I was thinking of using this program to mass change some fields.

I've never paid attention much to file names since I have files in folders, and so I might have duplicate file names normally. 

In addition, the file name of a virtual copy is the same as the original.

When using LR Transporter for input, it APPEARS that the closest to a unique identifier you can use is file name, not including path.  At least that is what appears to be true?

And the documentation says if an import matches multiple files, all get updated.  So if you have two files with same names (say you just let the camera names flow in and they wrapped around, but were in different folders), it APPEARS it will update both.

Am I missing something?   How do you make sure you update only the same file on import that you got data from on export?


----------



## Victoria Bampton (Mar 12, 2016)

How about using the capture date/time instead?


----------



## Linwood Ferguson (Mar 12, 2016)

Victoria Bampton said:


> How about using the capture date/time instead?


The problem for me would be bursts.  There's a separate Subsecond field that would distinguish, but the program does not use that.   And I really don't want to give that up, as for sports it represents a sequence, like a dunk shot, that you want to keep in order.

I did a bit of SQL to see if I have duplicate file names, and I have a LOT of them from older times (code below if anyone ever needs it).

I guess I'm surprised no one ever found this to be a challenge for the program.  A fundamental idea for a database is a primary key, to be able to uniquely identify what you want updated.  I like that John Beardsworth's Listview will use UUID (an internal Guid), but it won't update the IPTC fields I need.


```
select filename, ar.absolutePath || afld.pathFromRoot || alf.idx_filename
from
(
   Select alf.idx_filename as filename, count(*) as cnt
   from Adobe_images ai
   inner join AgLibraryFile alf on alf.id_local=ai.rootFile
   where ai.masterImage is null
   group by alf.idx_filename
   having count(*)>1
) as f
inner join AgLibraryFile alf on alf.idx_filename=f.filename
inner join AgLibraryFolder afld on afld.id_local=alf.folder
inner join AgLibraryRootFolder ar on ar.id_local=afld.rootFolder
order by 1
```

Postscript: edited to reflect I confirmed it does not use subsecond portion of the field.


----------



## Linwood Ferguson (Mar 13, 2016)

Actually I looked more carefully -- the only fields that can be used to match are: 

Filename (this does not include path)
Filename without extension
Copyname
Title
Caption
Location
Job Identifier

So Capture Date/time is not an option.

Now today I think filename would be unique for me for what I am importing now, as I append a sequence number, but I've got years and thousands of images that were just the camera filename, which wraps (not to mention four different cameras involved).


----------



## Victoria Bampton (Mar 13, 2016)

How about renaming the existing files based on capture date/time, then even the burst ones would gain a -2.


----------



## Linwood Ferguson (Mar 13, 2016)

Victoria Bampton said:


> How about renaming the existing files based on capture date/time, then even the burst ones would gain a -2.



Well, yes, that's a possibility but not a happy one.  I use off-site backup in the cloud, two of them actually, and if I rename all the files I'll spend two weeks uploading.  But I think I could also do it only for duplicates.  Not sure quite how, but I can easily list the duplicates.

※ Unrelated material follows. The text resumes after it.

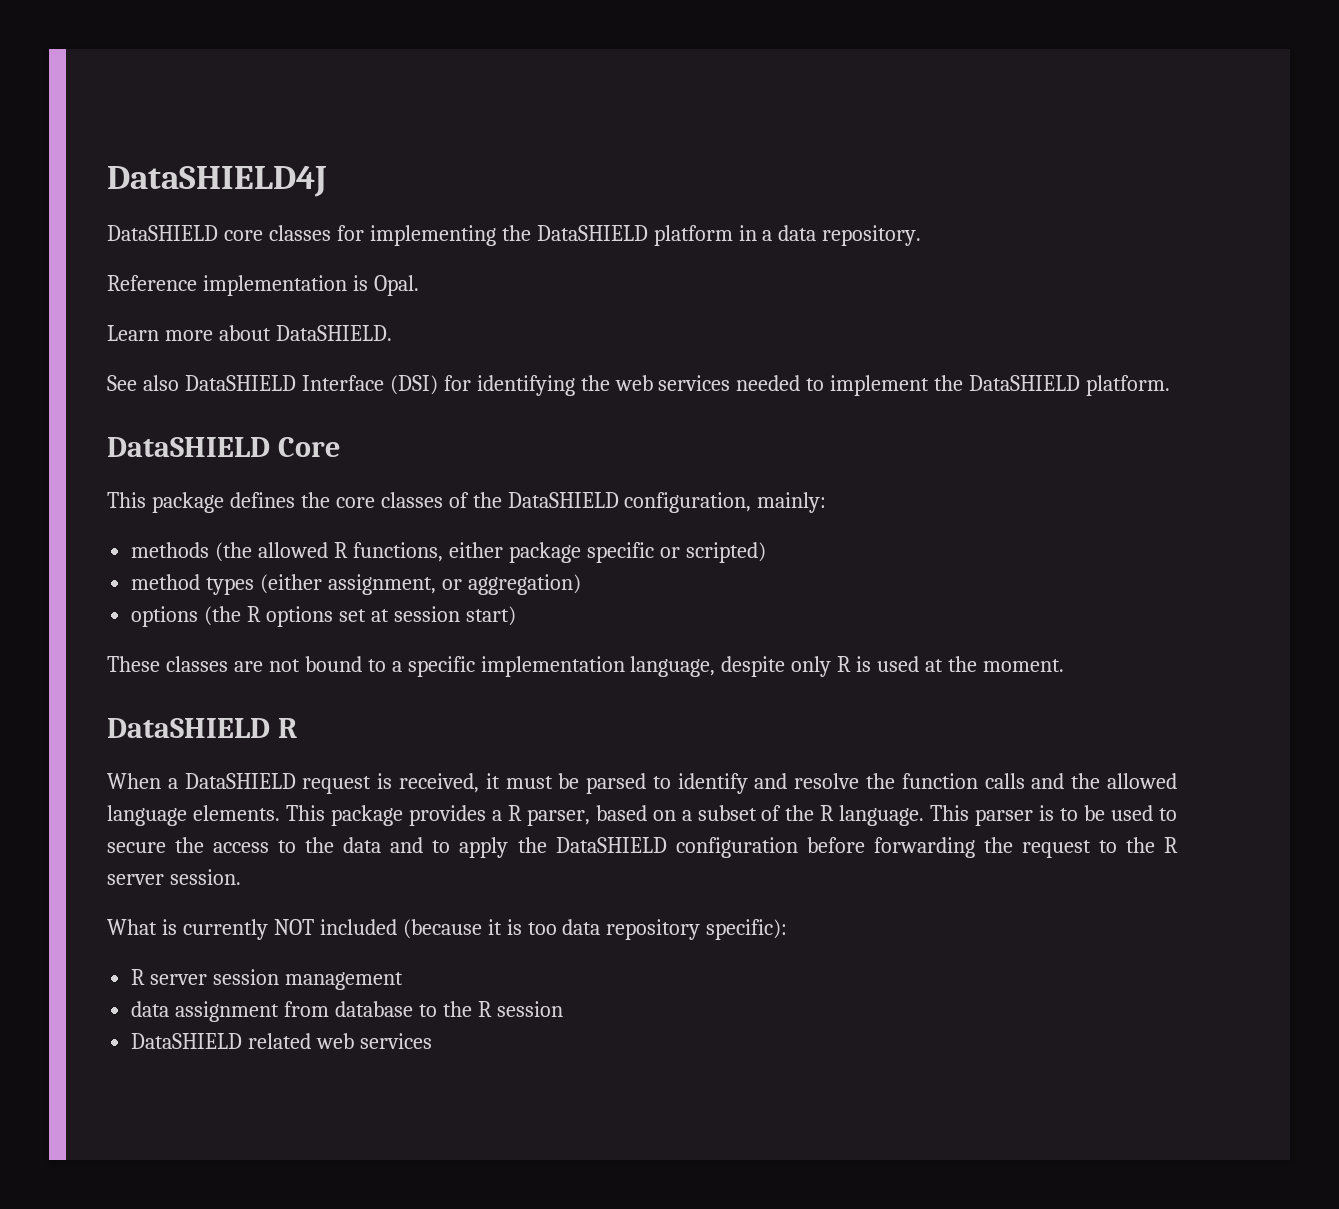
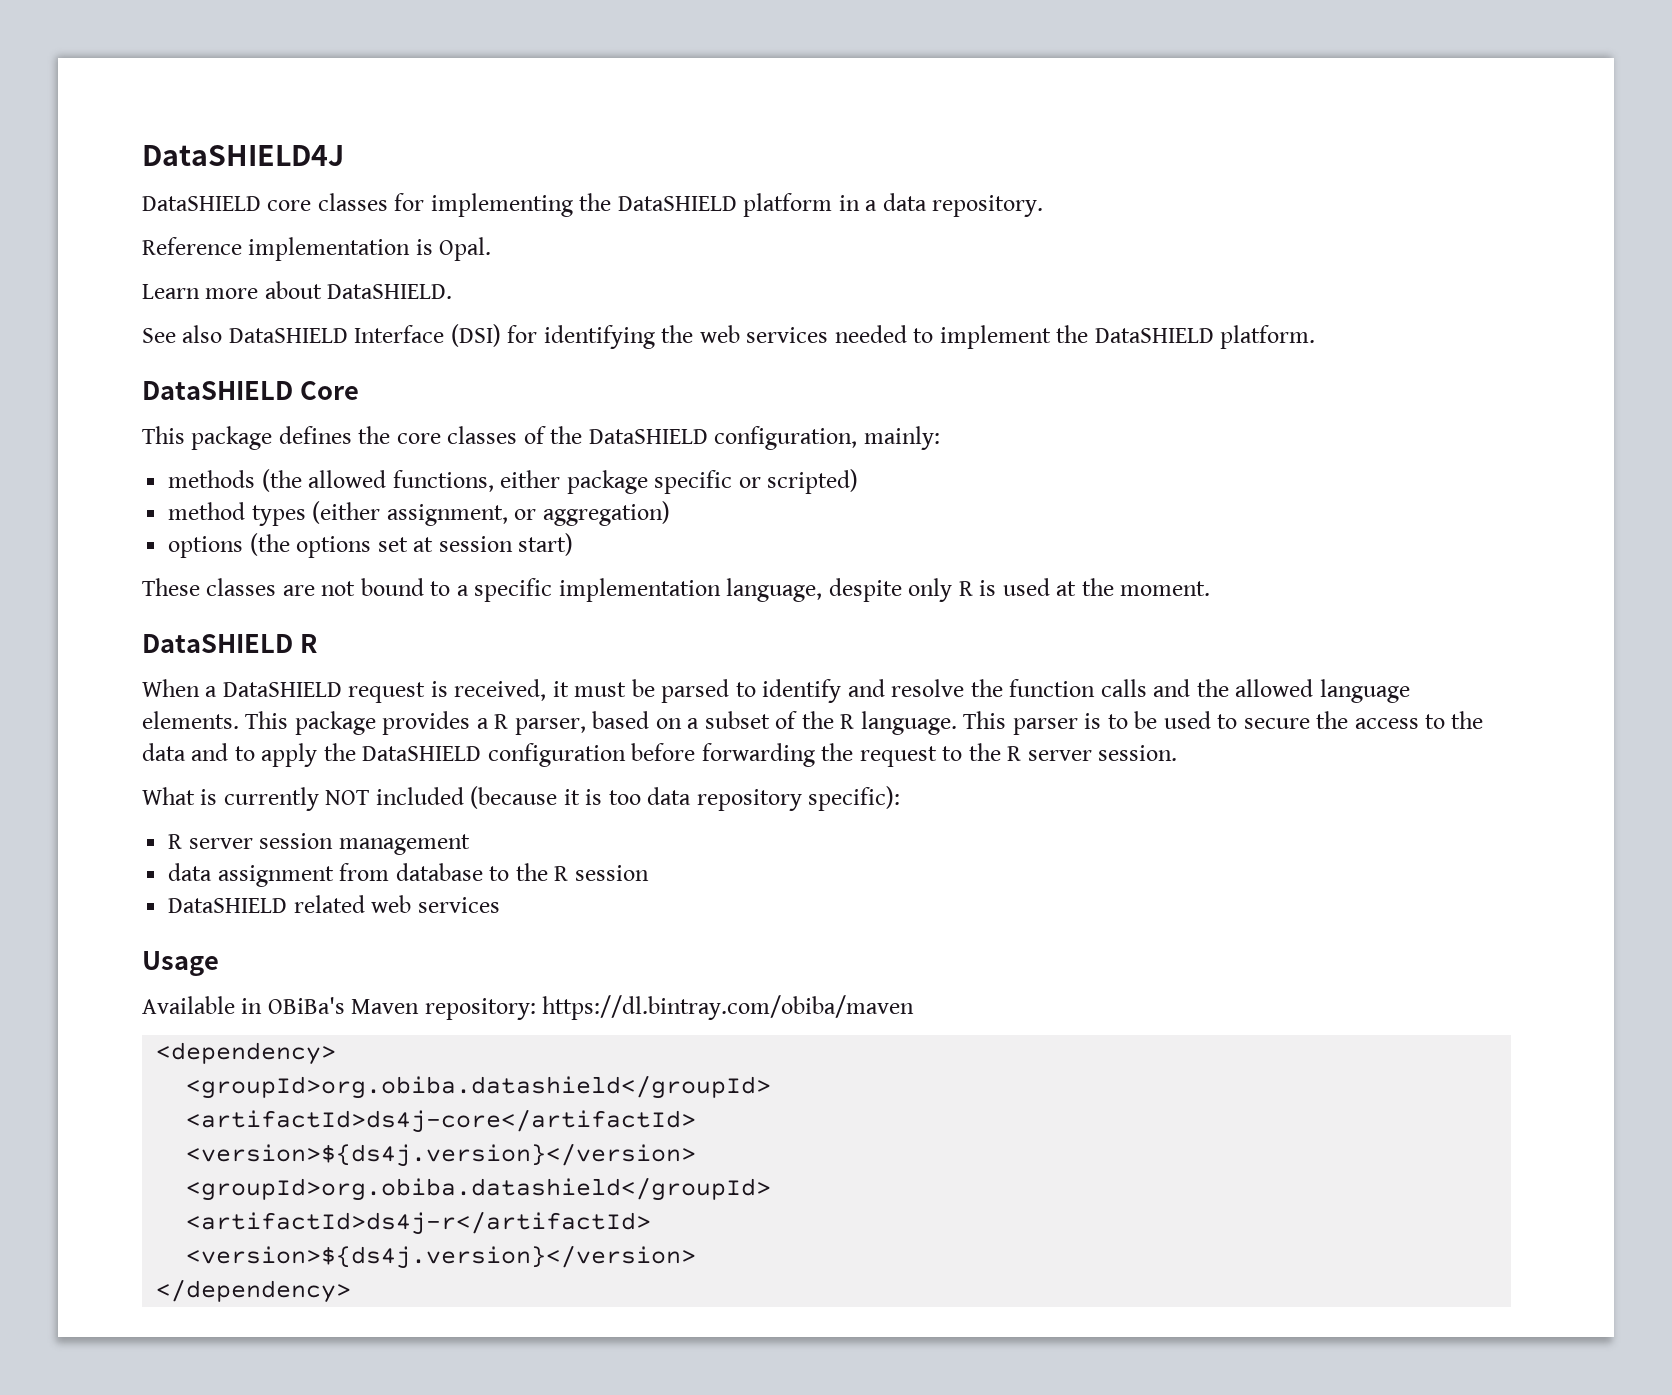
[334,542,349,558] R -> (387, 479) none
[247,606,262,622] R -> (290, 544) none
(433, 1041) none -> [142,951,219,976] [142,995,915,1020] [156,1042,337,1065] [186,1075,772,1099] [186,1109,697,1133] [186,1143,697,1167] [186,1177,772,1201] [186,1211,652,1235] [186,1245,697,1269] [156,1279,352,1303] // Usage // Available in OBiBa's Maven repository: https://dl.bintray.com/obiba/maven // <dependency> // <groupId>org.obiba.datashield</groupId> // <artifactId>ds4j-core</artifactId> // <version>${ds4j.version}</version> // <groupId>org.obiba.datashield</groupId> // <artifactId>ds4j-r</artifactId> // <version>${ds4j.version}</version> // </dependency>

But all that said, I think (there's another thread going) that I do not need Transporter to actually import, as I think LR is fixing it dynamically.  See here.  LR seems to reset the field I needed to import.   I can use the LR Transporter export to find all the errors (just export all, then in a spreadsheet check if the times match close enough). 

But... maybe... if the author runs across this, they might consider adding a unique key, like the UUID or just the internal image number, so what you get out can go back in unambiguously.


----------



## mdolnik (Sep 13, 2016)

Has anyone found a solution to this?

I've tried (a few times over the last few years) to contact the Transporter plugin's author via email and haven't gotten a response.

This plugin is so close to being a very robust tool for lightroom (that and the keyword heirarchy problem, but that's another issue) but the fact that there is no way to isolate to a specific image just has this solution fall flat on its face.

I'm pretty sure most people who use lightroom will have duplicate filenames located in different folders, and renaming all photos to be unique would be a huge hassle.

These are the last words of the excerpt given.